Exercise goal: For the string "Model", state how many lines of the data hold it. Give nothing besides the number.

(Edit difference data)
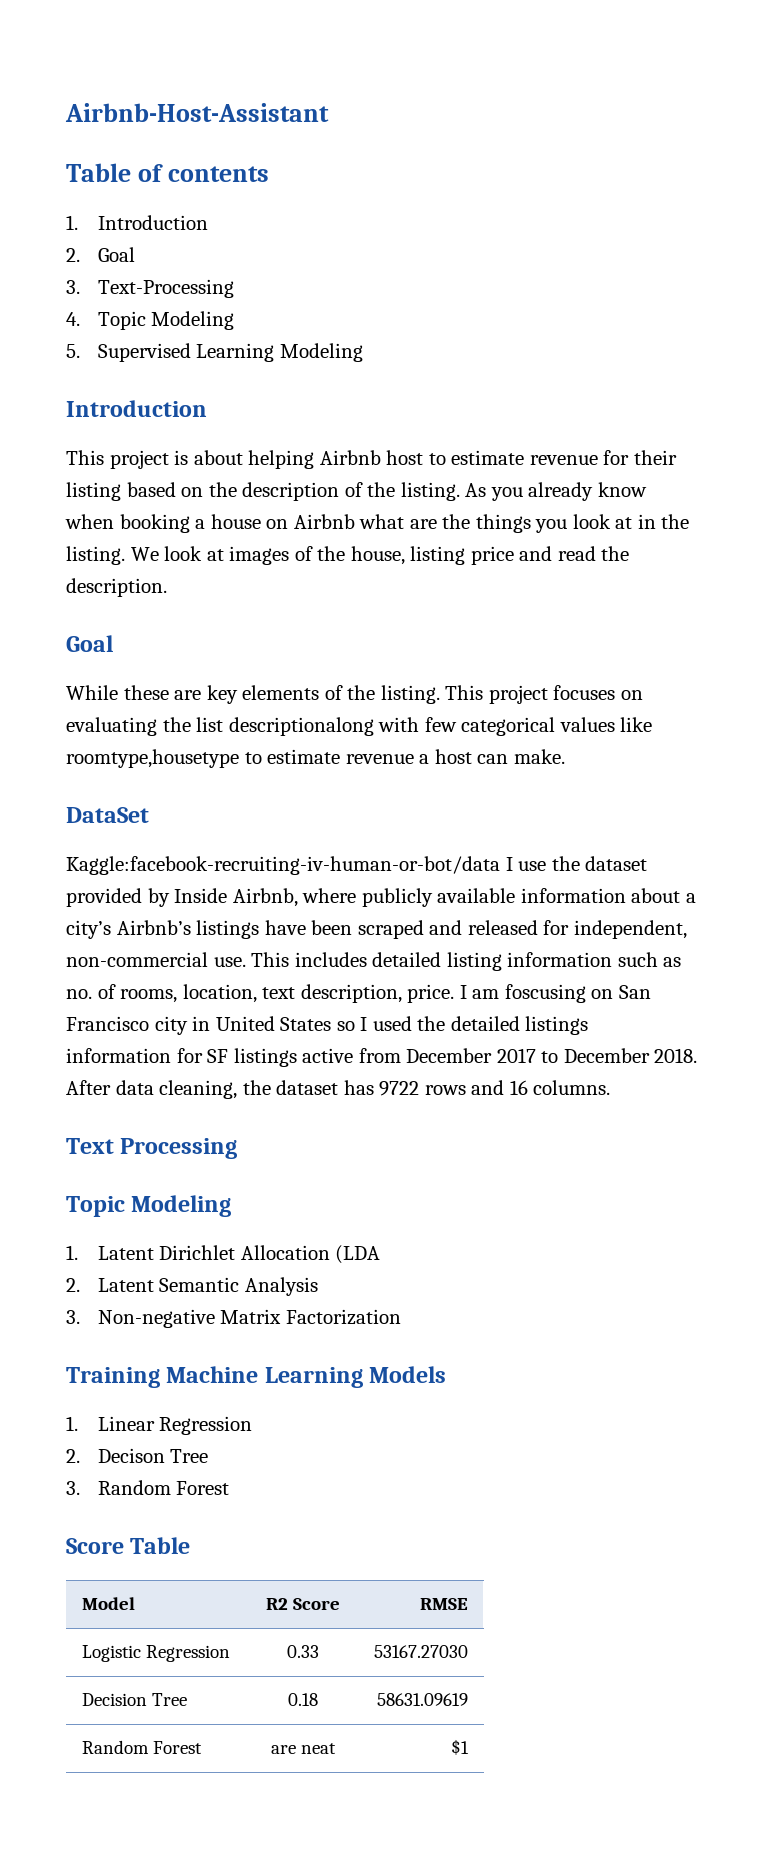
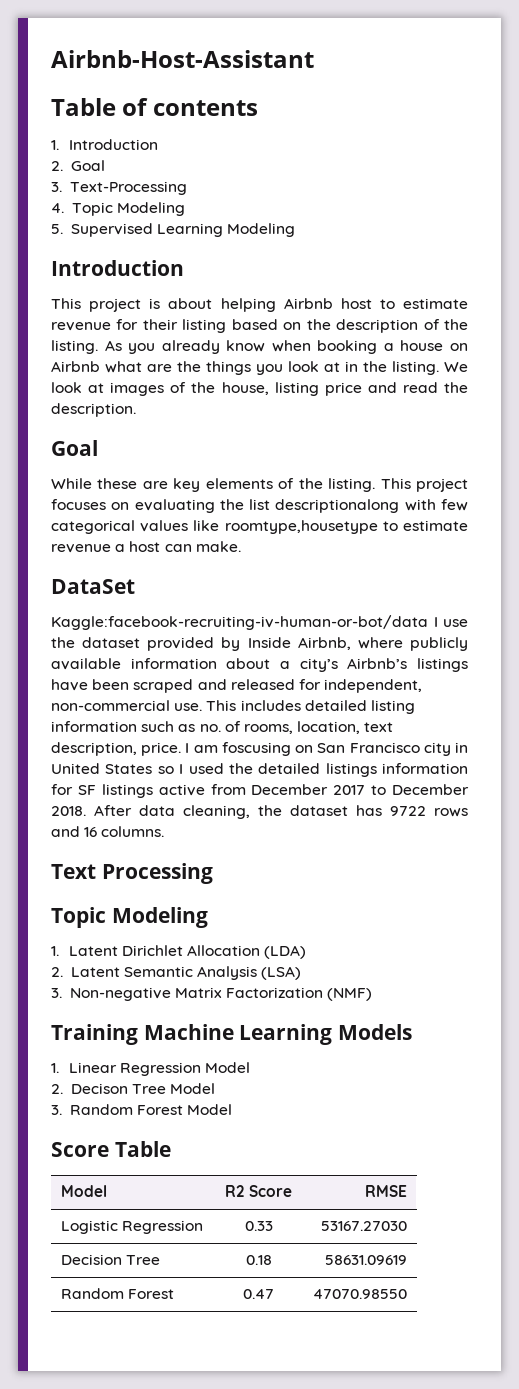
[335,1245,381,1264] (LDA -> [264,945,307,959] (LDA)
(318, 1286) none -> [261,966,302,980] (LSA)
(401, 1317) none -> [327,988,373,1001] (NMF)
(253, 1425) none -> [205,1062,251,1073] Model
(209, 1456) none -> [170,1083,216,1094] Model
(230, 1488) none -> [187,1104,233,1115] Model
[270,1743,336,1754] [451,1739,470,1755] are neat | $1 -> [243,1289,274,1299] [313,1289,408,1299] 0.47 | 47070.98550

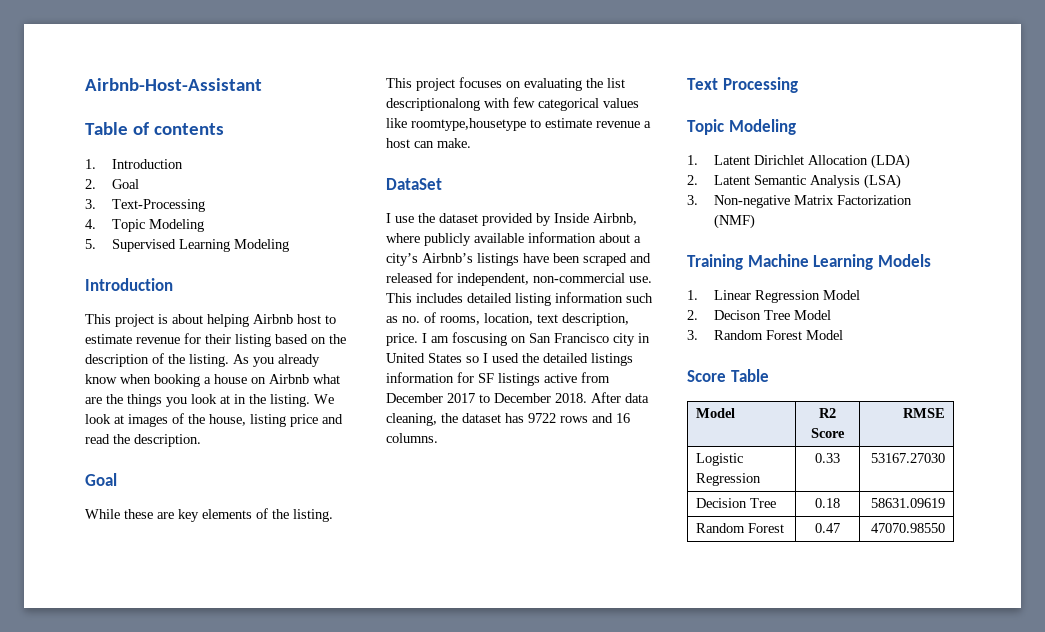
[51,615,428,630] Kaggle:facebook-recruiting-iv-human-or-bot/data -> (442, 184) none

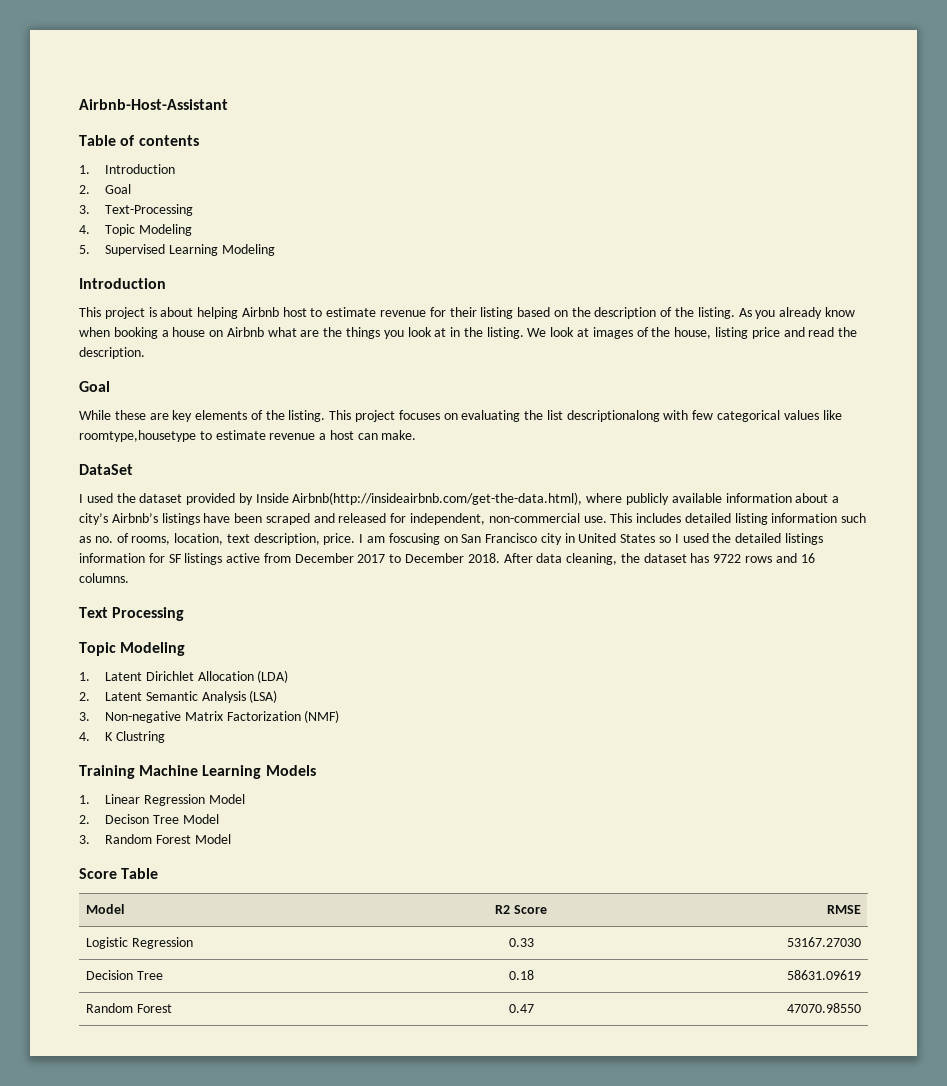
[395,216,414,223] use -> [86,493,113,503] used
[593,213,637,225] Airbnb, -> [292,492,583,505] Airbnb(http://insideairbnb.com/get-the-data.html),
(755, 221) none -> [79,731,165,743] // 4. K Clustring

Reply to the task: 3